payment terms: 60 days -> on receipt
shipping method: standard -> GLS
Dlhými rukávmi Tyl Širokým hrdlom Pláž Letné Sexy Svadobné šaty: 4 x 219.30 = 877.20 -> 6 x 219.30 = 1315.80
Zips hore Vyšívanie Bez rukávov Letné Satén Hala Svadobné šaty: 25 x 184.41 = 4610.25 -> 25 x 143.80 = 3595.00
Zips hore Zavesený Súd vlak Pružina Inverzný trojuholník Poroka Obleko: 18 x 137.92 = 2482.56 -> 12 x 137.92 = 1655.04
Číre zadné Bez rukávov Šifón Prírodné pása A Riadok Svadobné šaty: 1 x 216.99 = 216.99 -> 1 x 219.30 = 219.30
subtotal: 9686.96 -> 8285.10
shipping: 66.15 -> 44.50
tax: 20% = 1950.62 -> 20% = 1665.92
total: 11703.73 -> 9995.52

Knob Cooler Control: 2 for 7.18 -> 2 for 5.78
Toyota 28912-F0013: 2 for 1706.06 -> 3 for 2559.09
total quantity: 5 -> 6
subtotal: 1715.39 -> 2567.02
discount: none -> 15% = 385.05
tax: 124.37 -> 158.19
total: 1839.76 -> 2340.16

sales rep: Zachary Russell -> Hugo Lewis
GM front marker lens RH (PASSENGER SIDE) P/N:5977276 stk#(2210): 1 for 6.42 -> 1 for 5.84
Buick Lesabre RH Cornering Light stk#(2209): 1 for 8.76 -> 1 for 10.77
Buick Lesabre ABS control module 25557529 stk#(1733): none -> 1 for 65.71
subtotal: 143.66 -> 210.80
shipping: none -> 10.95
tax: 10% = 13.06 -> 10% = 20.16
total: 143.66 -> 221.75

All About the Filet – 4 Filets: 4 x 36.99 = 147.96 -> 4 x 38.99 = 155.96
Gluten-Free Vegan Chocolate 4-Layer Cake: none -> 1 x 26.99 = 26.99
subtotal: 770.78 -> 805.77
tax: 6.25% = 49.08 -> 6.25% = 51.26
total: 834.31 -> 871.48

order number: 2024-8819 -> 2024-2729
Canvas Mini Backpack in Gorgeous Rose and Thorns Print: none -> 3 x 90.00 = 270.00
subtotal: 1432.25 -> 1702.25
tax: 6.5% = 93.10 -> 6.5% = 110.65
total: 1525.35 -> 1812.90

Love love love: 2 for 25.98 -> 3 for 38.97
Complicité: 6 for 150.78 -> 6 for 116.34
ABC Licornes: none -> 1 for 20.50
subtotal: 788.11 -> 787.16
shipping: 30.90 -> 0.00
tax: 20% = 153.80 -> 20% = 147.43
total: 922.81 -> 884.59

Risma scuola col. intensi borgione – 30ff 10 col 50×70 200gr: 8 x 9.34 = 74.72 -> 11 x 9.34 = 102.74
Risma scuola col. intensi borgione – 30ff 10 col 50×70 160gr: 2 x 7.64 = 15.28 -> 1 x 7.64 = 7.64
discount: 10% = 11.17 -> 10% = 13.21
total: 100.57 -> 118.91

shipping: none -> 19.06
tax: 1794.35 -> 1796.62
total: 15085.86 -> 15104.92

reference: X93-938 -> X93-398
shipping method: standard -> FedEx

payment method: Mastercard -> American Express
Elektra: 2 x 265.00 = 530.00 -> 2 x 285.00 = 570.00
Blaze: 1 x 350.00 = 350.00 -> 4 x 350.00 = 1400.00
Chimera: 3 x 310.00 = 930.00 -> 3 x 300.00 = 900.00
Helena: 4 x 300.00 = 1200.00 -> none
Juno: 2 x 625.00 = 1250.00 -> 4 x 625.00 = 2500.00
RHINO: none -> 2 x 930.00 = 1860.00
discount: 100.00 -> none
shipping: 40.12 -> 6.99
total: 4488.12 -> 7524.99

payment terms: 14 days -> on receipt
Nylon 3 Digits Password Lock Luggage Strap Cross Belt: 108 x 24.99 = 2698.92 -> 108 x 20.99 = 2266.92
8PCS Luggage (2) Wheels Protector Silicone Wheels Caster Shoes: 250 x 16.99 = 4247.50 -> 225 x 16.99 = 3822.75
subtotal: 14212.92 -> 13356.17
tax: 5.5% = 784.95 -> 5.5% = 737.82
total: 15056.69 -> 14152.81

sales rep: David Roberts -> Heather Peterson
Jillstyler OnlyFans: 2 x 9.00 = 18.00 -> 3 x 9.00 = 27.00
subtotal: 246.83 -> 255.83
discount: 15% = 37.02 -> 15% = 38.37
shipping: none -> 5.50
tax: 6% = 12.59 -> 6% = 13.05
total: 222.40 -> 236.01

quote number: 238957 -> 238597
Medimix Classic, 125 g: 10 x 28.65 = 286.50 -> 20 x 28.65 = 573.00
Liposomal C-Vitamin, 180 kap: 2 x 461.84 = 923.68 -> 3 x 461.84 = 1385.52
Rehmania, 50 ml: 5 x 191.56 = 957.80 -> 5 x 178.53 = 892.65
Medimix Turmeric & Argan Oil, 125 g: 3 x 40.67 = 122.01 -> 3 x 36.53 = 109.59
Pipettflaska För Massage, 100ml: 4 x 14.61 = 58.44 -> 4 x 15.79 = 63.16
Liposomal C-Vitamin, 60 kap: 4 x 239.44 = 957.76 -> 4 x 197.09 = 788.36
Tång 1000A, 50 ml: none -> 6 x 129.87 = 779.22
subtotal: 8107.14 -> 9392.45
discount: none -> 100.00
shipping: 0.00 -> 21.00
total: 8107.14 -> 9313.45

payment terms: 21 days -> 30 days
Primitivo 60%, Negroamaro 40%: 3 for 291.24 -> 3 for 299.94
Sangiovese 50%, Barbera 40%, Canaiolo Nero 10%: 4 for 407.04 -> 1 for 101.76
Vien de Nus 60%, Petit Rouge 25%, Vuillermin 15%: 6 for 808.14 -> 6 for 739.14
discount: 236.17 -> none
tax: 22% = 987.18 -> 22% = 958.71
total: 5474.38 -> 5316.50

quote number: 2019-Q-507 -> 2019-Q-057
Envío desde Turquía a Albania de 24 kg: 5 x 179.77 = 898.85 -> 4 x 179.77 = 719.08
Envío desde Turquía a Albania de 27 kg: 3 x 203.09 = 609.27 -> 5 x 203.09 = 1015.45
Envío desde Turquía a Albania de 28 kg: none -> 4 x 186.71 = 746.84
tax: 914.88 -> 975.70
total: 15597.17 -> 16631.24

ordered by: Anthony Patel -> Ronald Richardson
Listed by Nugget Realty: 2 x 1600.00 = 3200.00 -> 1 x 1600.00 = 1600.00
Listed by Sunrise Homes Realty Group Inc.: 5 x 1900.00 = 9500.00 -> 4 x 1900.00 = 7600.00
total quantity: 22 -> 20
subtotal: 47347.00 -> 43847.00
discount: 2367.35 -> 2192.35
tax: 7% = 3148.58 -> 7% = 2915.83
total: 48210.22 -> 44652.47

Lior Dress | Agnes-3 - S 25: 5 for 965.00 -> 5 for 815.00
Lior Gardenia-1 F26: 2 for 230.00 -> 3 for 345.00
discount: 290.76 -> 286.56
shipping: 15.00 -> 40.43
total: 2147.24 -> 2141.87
══════════
Print, without alteration, only the lines above between the one holding "Buick Lesabre RH" and the one holding "ABC Licornes: none -> 1 for 20.50", inclusive.

Buick Lesabre RH Cornering Light stk#(2209): 1 for 8.76 -> 1 for 10.77
Buick Lesabre ABS control module 25557529 stk#(1733): none -> 1 for 65.71
subtotal: 143.66 -> 210.80
shipping: none -> 10.95
tax: 10% = 13.06 -> 10% = 20.16
total: 143.66 -> 221.75

All About the Filet – 4 Filets: 4 x 36.99 = 147.96 -> 4 x 38.99 = 155.96
Gluten-Free Vegan Chocolate 4-Layer Cake: none -> 1 x 26.99 = 26.99
subtotal: 770.78 -> 805.77
tax: 6.25% = 49.08 -> 6.25% = 51.26
total: 834.31 -> 871.48

order number: 2024-8819 -> 2024-2729
Canvas Mini Backpack in Gorgeous Rose and Thorns Print: none -> 3 x 90.00 = 270.00
subtotal: 1432.25 -> 1702.25
tax: 6.5% = 93.10 -> 6.5% = 110.65
total: 1525.35 -> 1812.90

Love love love: 2 for 25.98 -> 3 for 38.97
Complicité: 6 for 150.78 -> 6 for 116.34
ABC Licornes: none -> 1 for 20.50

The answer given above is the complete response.